What is the 5% rule?
From initial experiments before launch, we knew that the markets would need time to calibrate and become profitable. In the interim, that would mean that most models would fall victim to adverse selection (and have negative profits). In such a case, if you didn’t participate at all (profit of zero) you could do well on the leaderboard. Hence, enter the 5% rule. But now we can see that markets are actually more and more profitable every week
To clarify, the 5% rule is not a 5% market share rule. The rule is that a model must have a nonzero market share in at least 5% of markets. This was only an issue in the very first week where a few people were not participating. In weeks 2 onward you can see only a very small number of models (<5) end up not participating and failing to enter the leaderboard.
Note that these models are likely extremely noncompetitive in their pricing, hence they never offer the cheapest price!
The spirit of the nonnegative training profit rule
The idea for the training profit rule is to help everyone calibrate their prices somehow before the markets are “stable”. I believe now we have reached that stability more or less. So this rule is not very informative. However, it still creates a healthy barrier against a race to the bottom.

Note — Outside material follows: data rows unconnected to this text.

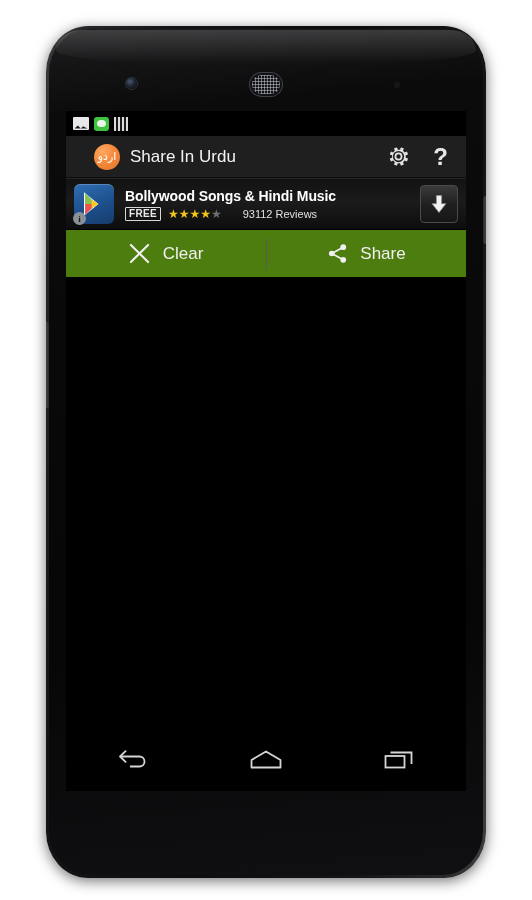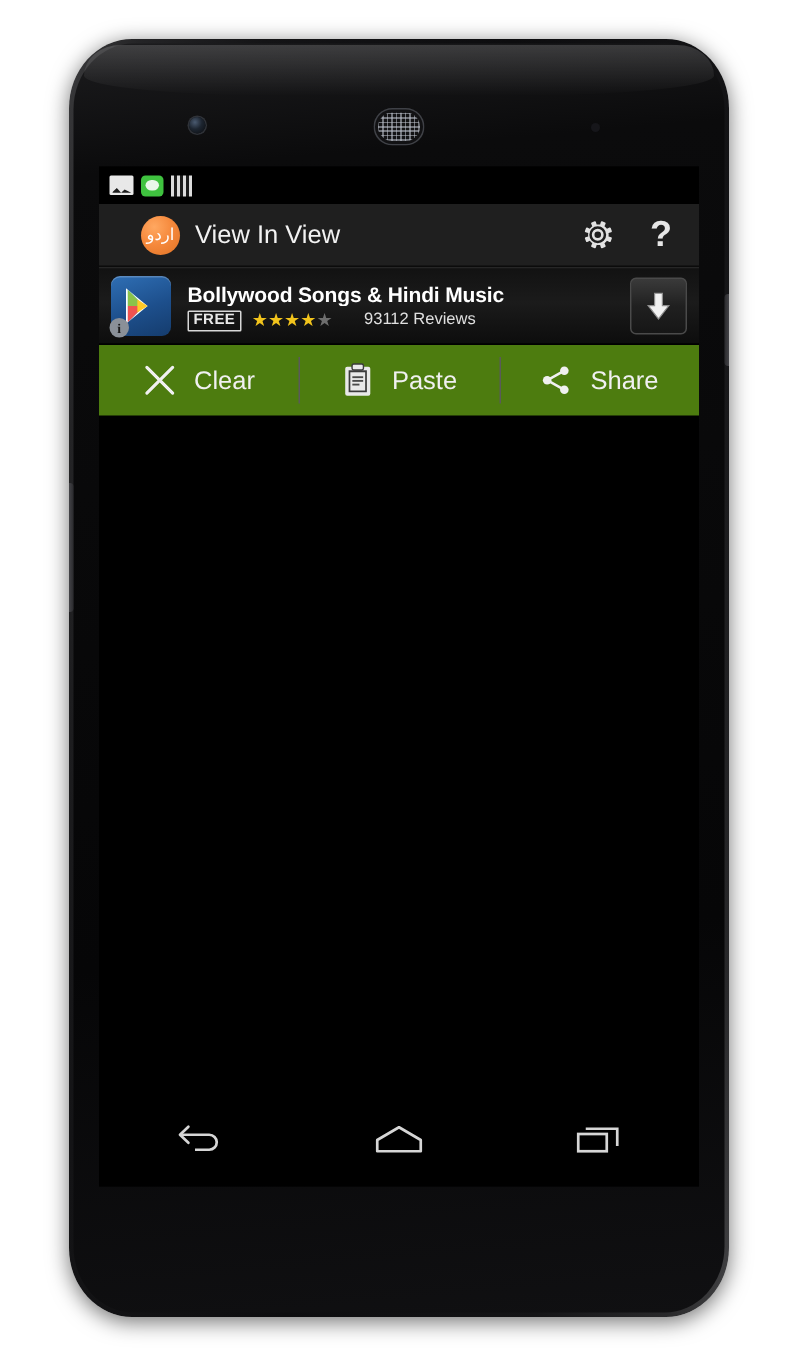--- a/index.html
+++ b/index.html
@@ -299,7 +299,7 @@
       <div id="app-icon">
         <span>اردو</span>
       </div>
-      <div id="app-title">View In View</div>
+      <div id="app-title">Share In Urdu</div>
       <div class="bar-actions">
         <span class="ic-gear">
           <svg width="25" height="25" viewBox="0 0 24 24">

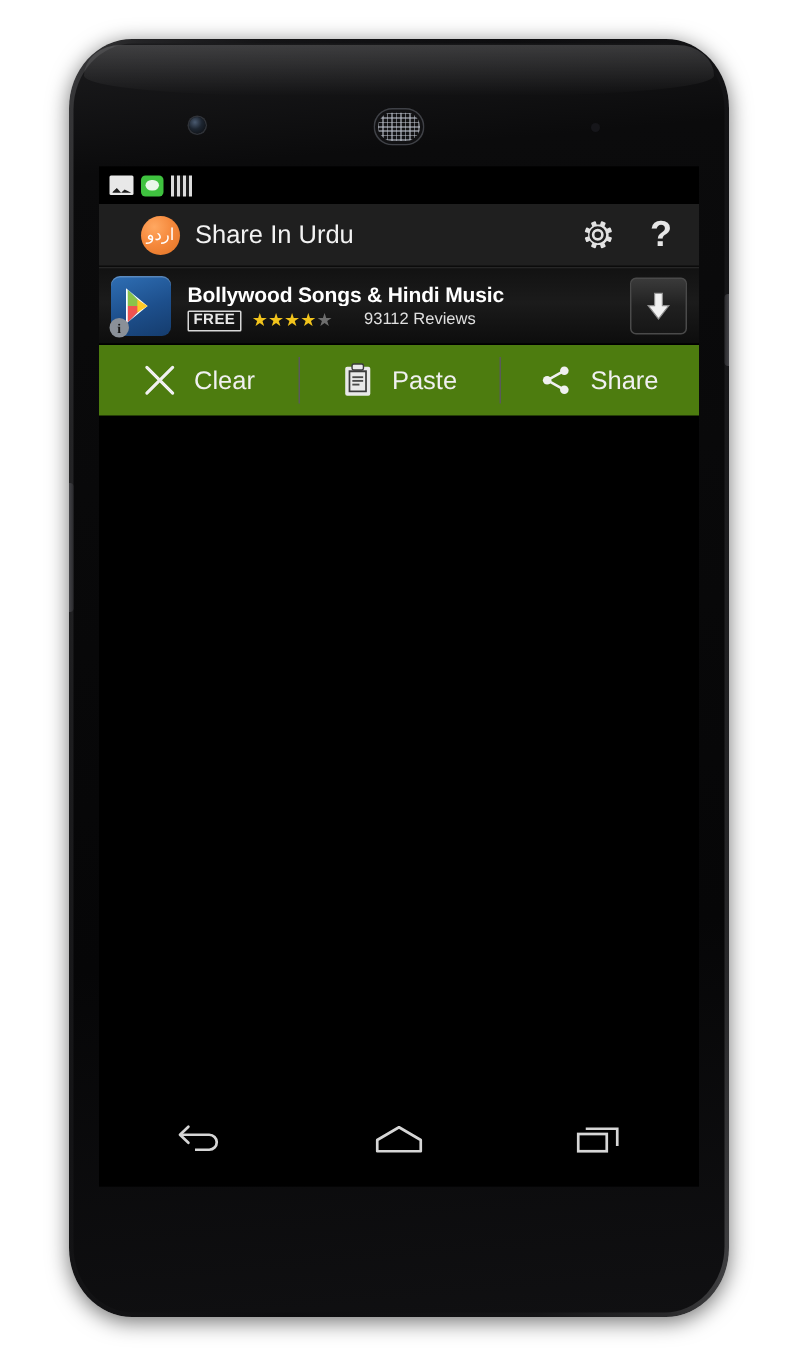--- a/index.html
+++ b/index.html
@@ -198,7 +198,7 @@
     white-space: nowrap; overflow: hidden; text-overflow: ellipsis;
     letter-spacing: -.1px;
   }
-  #ad-sub { display: flex; align-items: flex-start; gap: 7px; margin-top: 3px; }
+  #ad-sub { display: flex; align-items: center; gap: 7px; margin-top: 3px; }
   #ad-free {
     color: #e8e8e8; font-size: 10px; font-weight: bold;
     border: 1.5px solid #d8d8d8; border-radius: 1px;

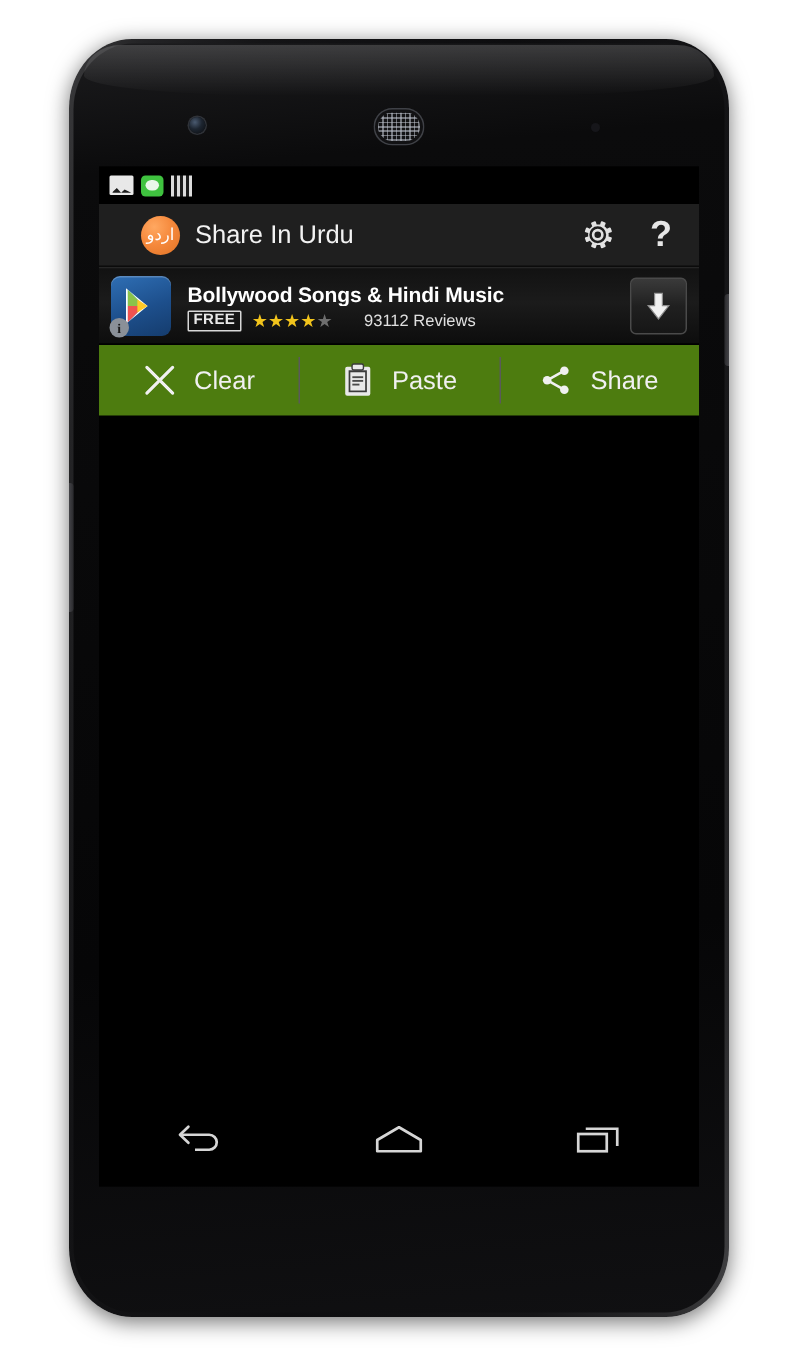--- a/index.html
+++ b/index.html
@@ -354,20 +354,6 @@
       </div>
       <div class="tool-btn">
         <span class="tool-ic">
-          <svg width="19" height="23" viewBox="0 0 20 24">
-            <rect x="1.2" y="2.6" width="17.6" height="20.2" rx="1.4" fill="#e9e9e9"></rect>
-            <rect x="3.6" y="5" width="12.8" height="15.4" fill="#3a3a3a"></rect>
-            <rect x="4.8" y="6.4" width="10.4" height="12.8" fill="#e9e9e9"></rect>
-            <rect x="6.2" y="9.2" width="7.6" height="1.3" fill="#4a4a4a"></rect>
-            <rect x="6.2" y="11.8" width="7.6" height="1.3" fill="#4a4a4a"></rect>
-            <rect x="6.2" y="14.4" width="5" height="1.3" fill="#4a4a4a"></rect>
-            <rect x="6" y="0.6" width="8" height="4.2" rx="1.2" fill="#e9e9e9" stroke="#3a3a3a" stroke-width="1"></rect>
-          </svg>
-        </span>
-        <span class="tool-label">Paste</span>
-      </div>
-      <div class="tool-btn">
-        <span class="tool-ic">
           <svg width="21" height="21" viewBox="0 0 22 22">
             <path d="M15.5 5.2 6.5 10.2M6.5 11.8l9 5" stroke="#f0f0f0" stroke-width="1.8"></path>
             <circle cx="17" cy="4.4" r="3" fill="#f0f0f0"></circle>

Now, you mention a workaround:
An insurer can offer an unrealistic dumping premium on a segment, which will be sold, when it can be compensated by an unrealistically high premium in an other segment, which will not be sold.
Technically speaking you could do something like that if you wanted to, but it would defeat the purpose of the sense check we have in place. But let’s say it does happen with some models.
What happens then?
In the worst case scenario, a lot of models end up employing this strategy, then what you will observe is that in almost every random market there are one or two participant models with extremely low prices (like you mention) and they will win close to 100% market-share leaving others to not participate.
So what we as the organisers would see is market participation (i.e. number of markets you win at least one policy) dropping for many people.
To mitigate your worries, what we actually see is market participation has been increasing, with almost everyone participating in 100% of markets
But what if it happens later?
If we get close to that situation and participation in markets for models drops, then we have a situation where:
- Those “bad” low-price models will win a lot of market share most of the time. And lose a LOT of money pushing them to the bottom of the leaderboard.
- Those normal models will still win some policies (e.g. in markets where the bad models are not present) and because the prices are better the will be more profitable being pushed up the leaderboard.
So from your perspective it will still not be a terrible situation in the worse case.
We are aware of this risk and are constantly monitoring for it, so far, people are playing normally like a real company would One or two models have tried doing what you mention but they are almost at the very bottom of the leaderboard.